TASK TO CARRY OUT:
Under this line are records; the part from the line containing "align-items: flex-end ->" through the line containing "flex-direction: column ->" should be repeated exactly. Please exclude pictures.

THE DATA:
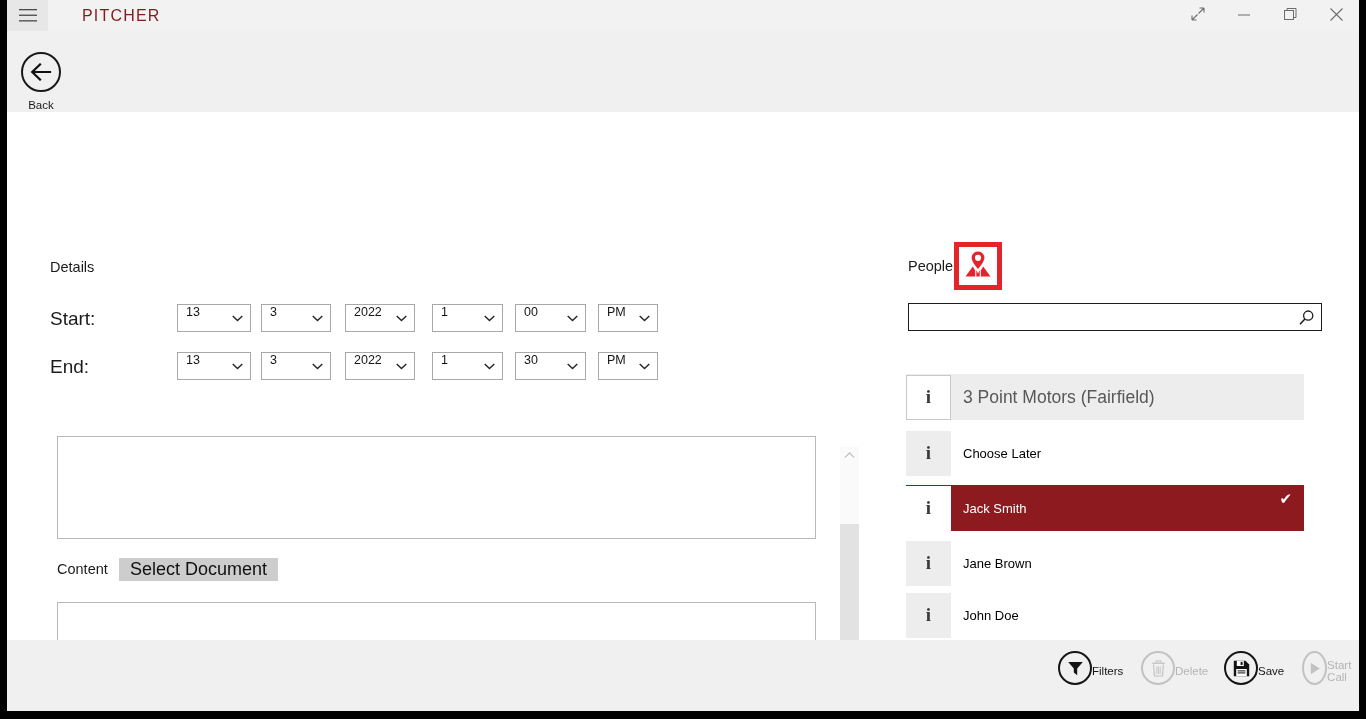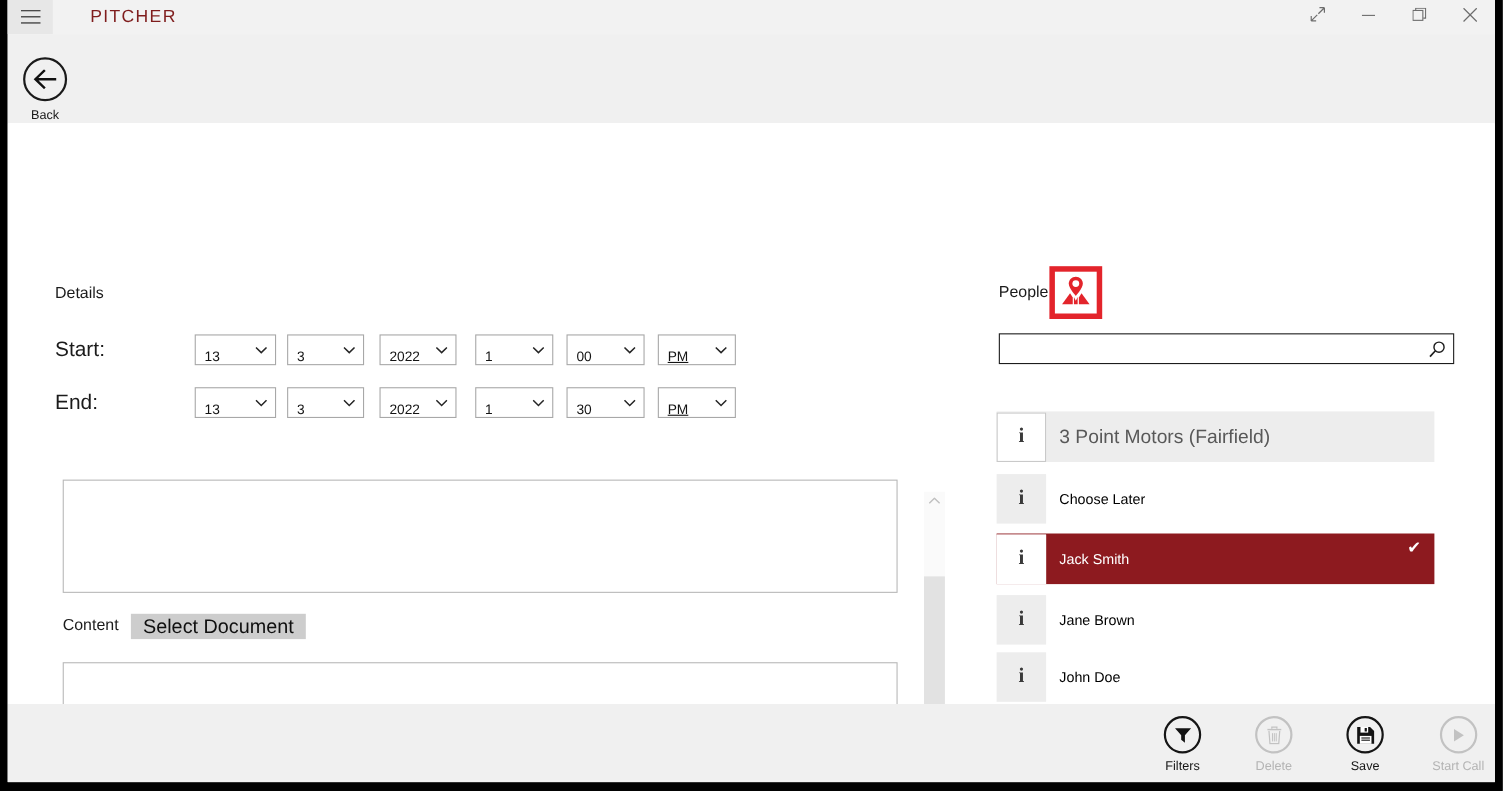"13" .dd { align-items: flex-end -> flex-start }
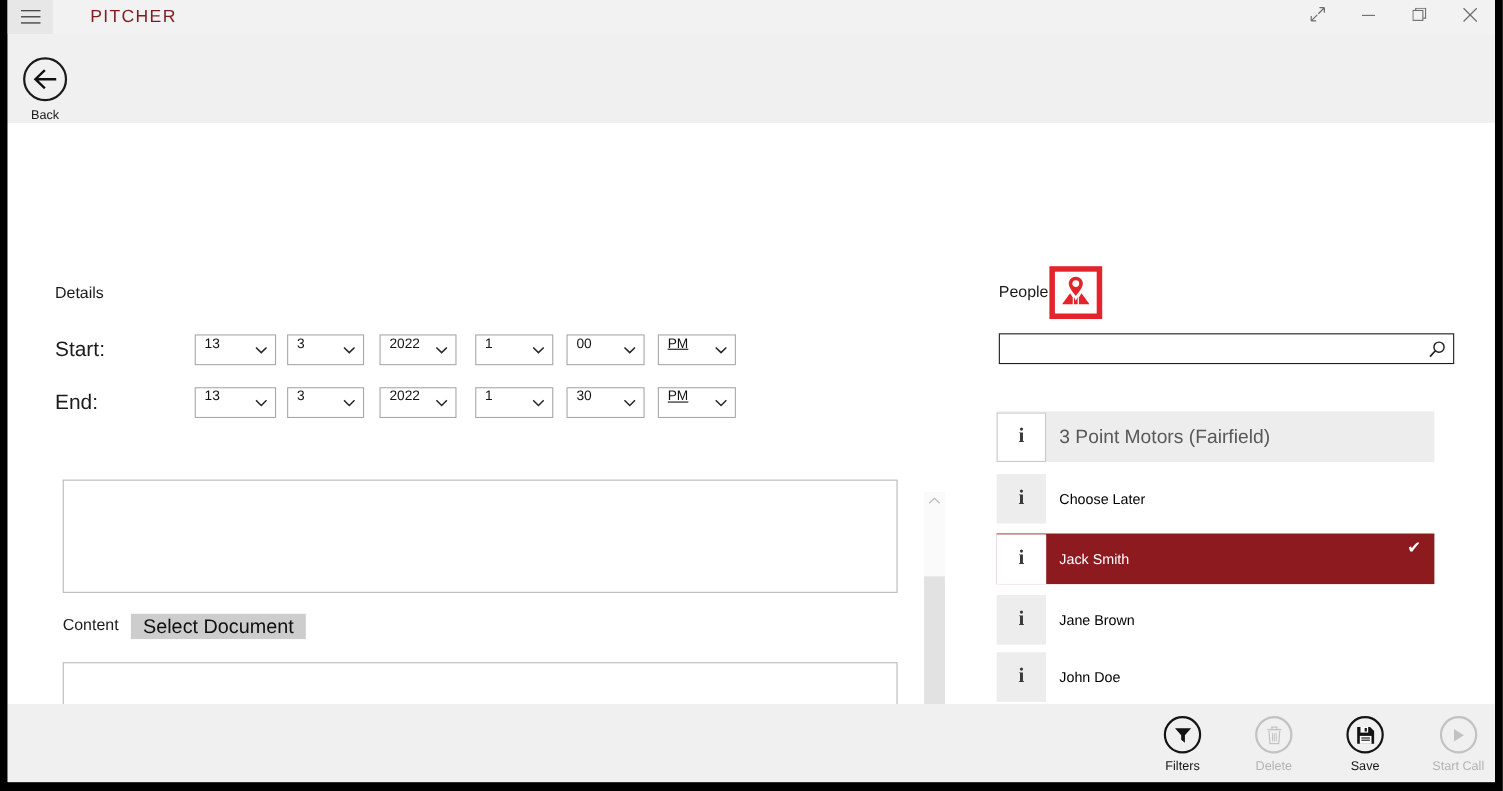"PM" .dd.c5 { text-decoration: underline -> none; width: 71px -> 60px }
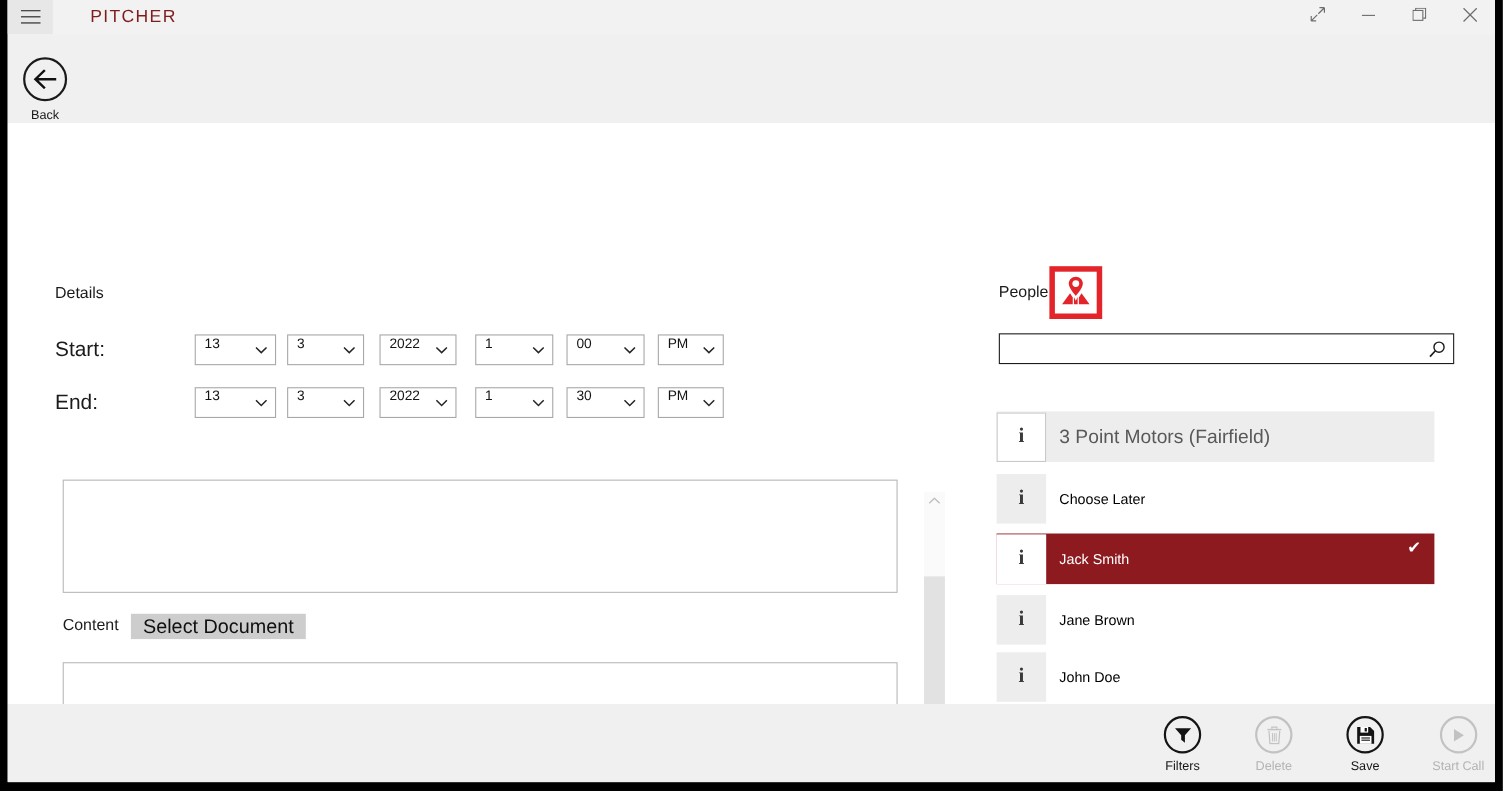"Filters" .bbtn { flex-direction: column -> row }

==

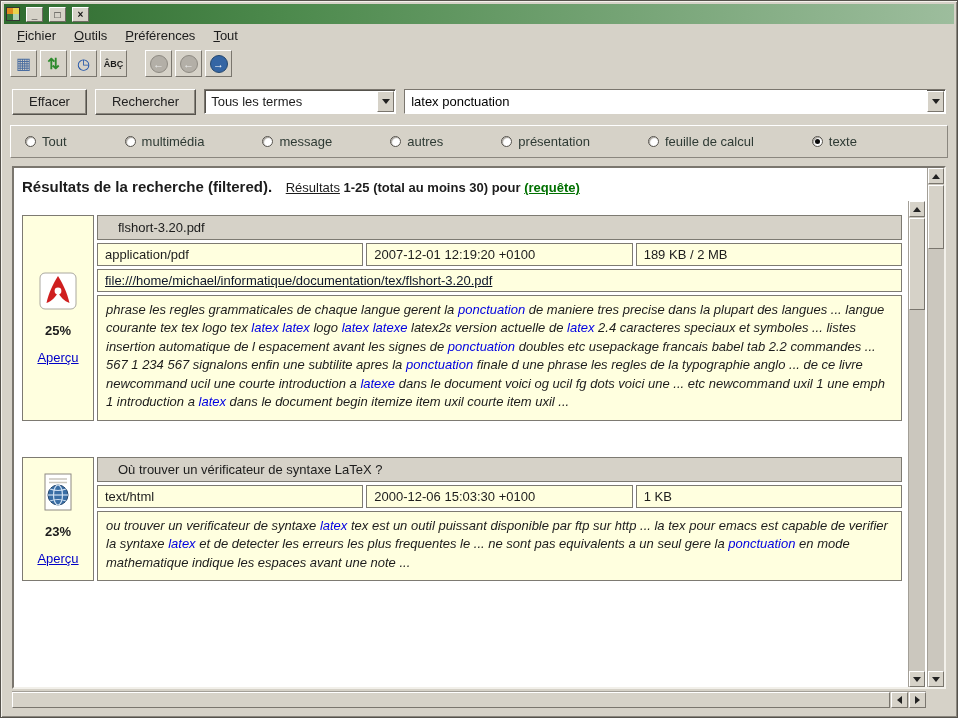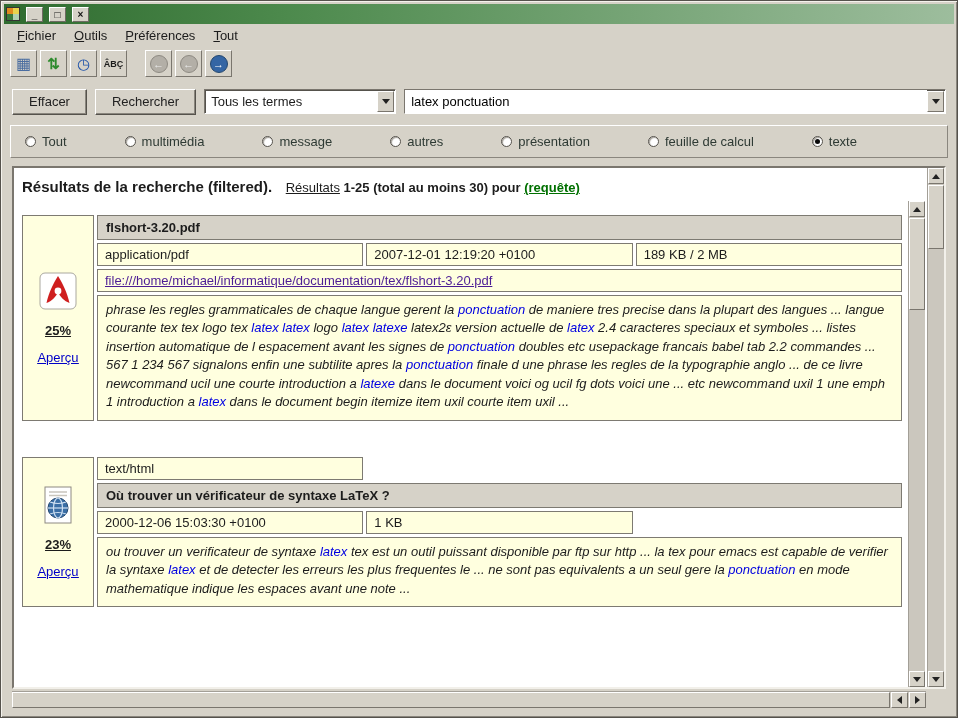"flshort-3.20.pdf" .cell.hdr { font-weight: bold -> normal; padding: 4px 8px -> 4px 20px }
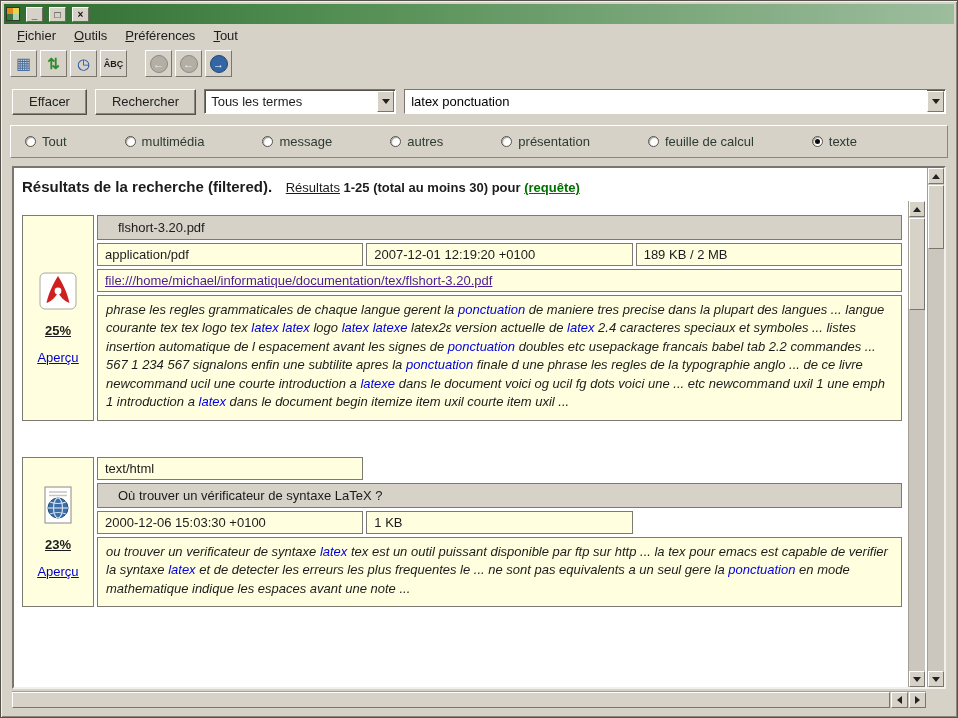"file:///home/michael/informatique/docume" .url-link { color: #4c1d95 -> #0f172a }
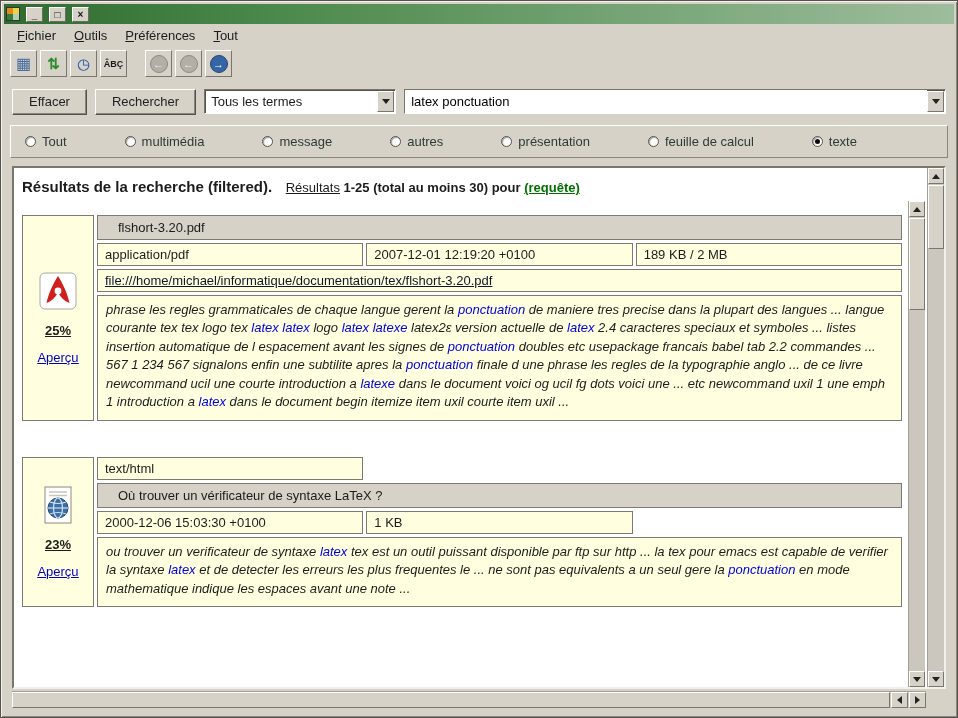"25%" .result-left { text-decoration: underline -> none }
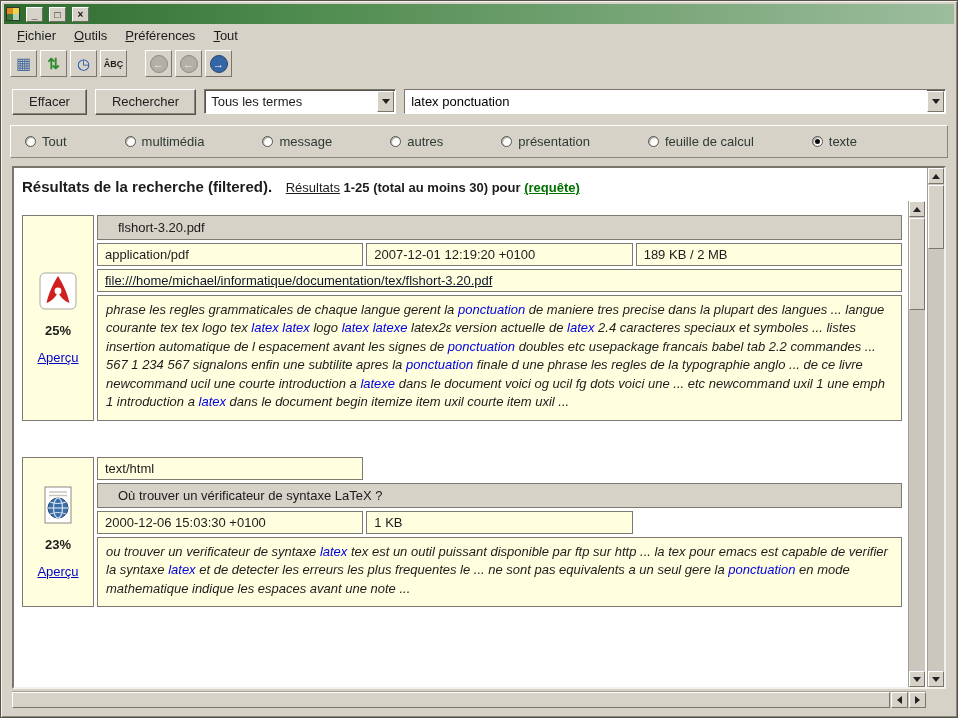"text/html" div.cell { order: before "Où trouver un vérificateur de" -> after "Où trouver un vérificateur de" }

ANSWER:
"13" .dd { align-items: flex-end -> flex-start }
"PM" .dd.c5 { text-decoration: underline -> none; width: 71px -> 60px }
"Filters" .bbtn { flex-direction: column -> row }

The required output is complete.